Unhelpfully for the F.A. Cup and the league cup semi-finals, the transfer window reopens in January. The window, more than anything else, has been repackaged to ration fans with the steady diet of drama and suspense (however contrived) that they crave, further banishing the domestic cups to the margins of relevancy. Social media activity should not be seen as the ultimate emotional barometer, but it provides an interesting insight into the psyche of a relatively young seam of society.

I would be very interested to see figures (were such a thing quantifiable) comparing the frisson the signings of Mesut Özil and Alexis Sánchez created on social media platforms to Arsenal’s F.A. Cup wins of 2014 and 2015. Effectively, the cerebral soap opera of “the football industry” has scratched the itch of cup football. Arsenal’s 9 year trophy drought from 2005-2014 was midwife to much anxiety and provided the backbone the majority of the press surrounding the club in that period.

Yet the F.A. Cup wins of 2014 and 2015 did little to alleviate the overall angst of the Arsenal fan base, as I suggested in the aftermath of the 2014 cup win. The transfer market continues to dominate the pugnacious discourse around Arsenal, along with other top clubs, effectively becoming a vestige of success in its own right. It is certainly viewed now as a kind of arms race, where he who spends, wins. It’s a competition covered and promoted exhaustively that manufactures theatre on a daily basis.

So is it any wonder that the occasional cup tie carat no longer cuts it in the excitement stakes? Finding the occasional jazz mag in a bush no longer holds the same appeal in the age of free to stream internet pornography. As Jonathan Liew astutely observes in this piece, the transfer window has become football’s answer to ‘fan fiction’, it offers permanent hope because its focus is constantly trained on a better future. In this respect, transfers have seamlessly wrestled away one of the cup’s key emotional territories. Hope.

I would argue that the value of the cup upset has also diminished, which was once an important piece of bait central to its allure. Knockout matches don’t provide the same narrative thread as the Premier League and even the Champions League, with its group stage format and repeat cast. The drama of elimination is more intense, but also more short lived. Rooting for the minnow is also increasingly less appealing in the modern landscape of fandom. The likes of Barca and Bayern Munich have become Harlem Globetrotter figures in the global game.

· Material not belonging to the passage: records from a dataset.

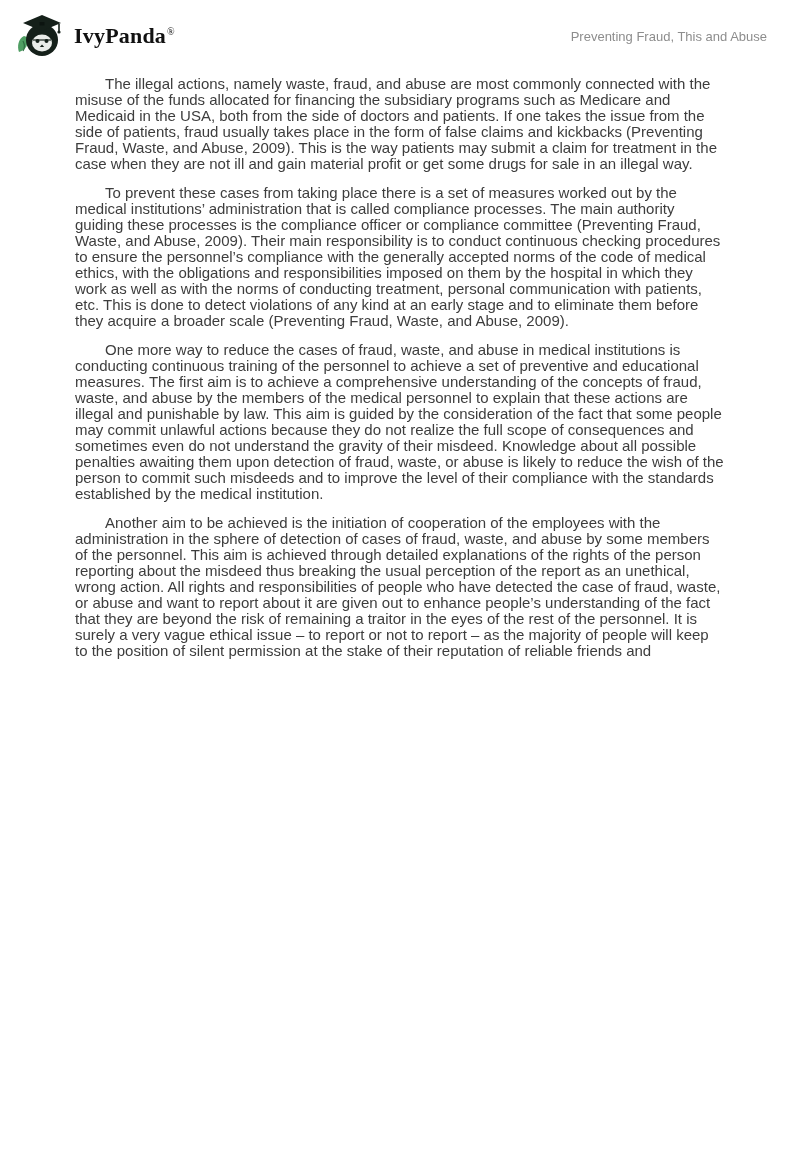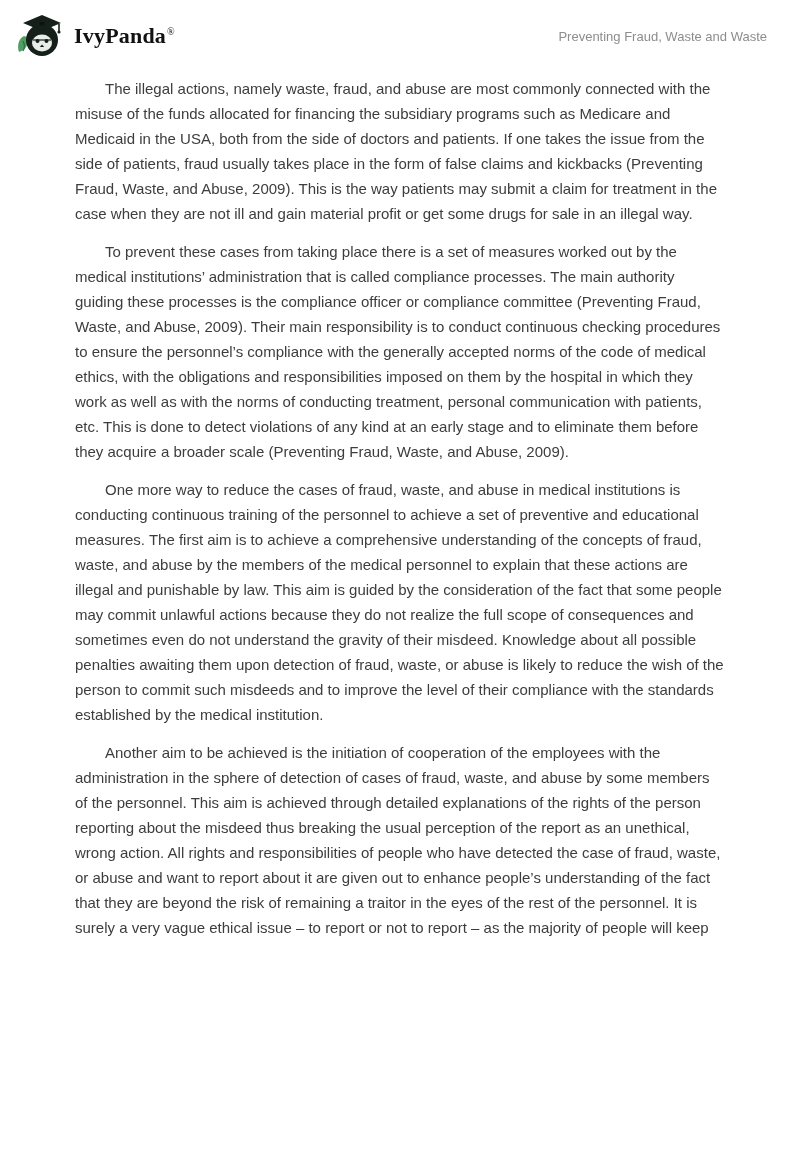--- a/index.html
+++ b/index.html
@@ -109,7 +109,7 @@
       </span>
       <span class="brand-text"><span>IvyPanda</span><sup>®</sup></span>
     </a>
-    <div class="doc-title">Preventing Fraud, Waste and Waste</div>
+    <div class="doc-title">Preventing Fraud, This and Abuse</div>
   </header>
 
   <main class="content">

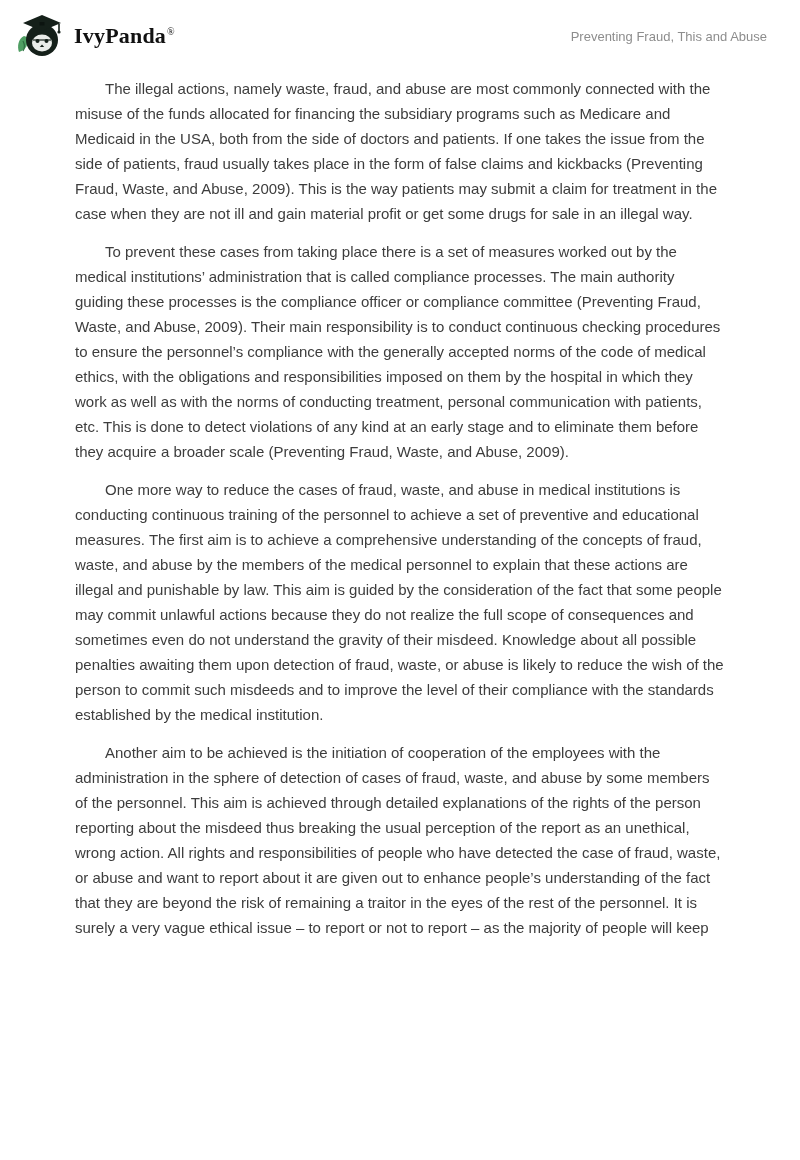--- a/index.html
+++ b/index.html
@@ -57,7 +57,7 @@
   }
   .para {
     font-size: 15px;
-    line-height: 25px;
+    line-height: 16px;
     color: #3d3d3d;
     text-indent: 30px;
     margin-bottom: 13px;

Rippled Adonis’s swatting opponents aside with ease. They win games by big margins very often and their respective popularity has never been higher as a result. People enjoy watching teams of concentrated quality steamroller weaker opponents in much the same way that baying crowds once quite enjoyed watching a man fight a lion. Football fans, I think, are no longer predisposed to seeing David defeat Goliath- much in the same way that Ancient Romans did not pack arenas to watch a man gamely defeat a lion.

It’s true that the Premier League’s newfound unpredictability has reacquainted us with the concept of the upset. However, that in itself reveals just how pronounced inter-league inequalities have become in the modern game. In any case, I would argue that the unpredictability of the league this season slakes the thirst for narrative threads more than it reignites the love of the upset. It’s spawned many a thinkpiece questioning whether burgeoning equality in the top flight reflects badly on the division, as a sign of weakness amongst the leviathans. The mindset of the football fan has evolved in a manner that increasingly renders cup football redundant as a cultural reference point.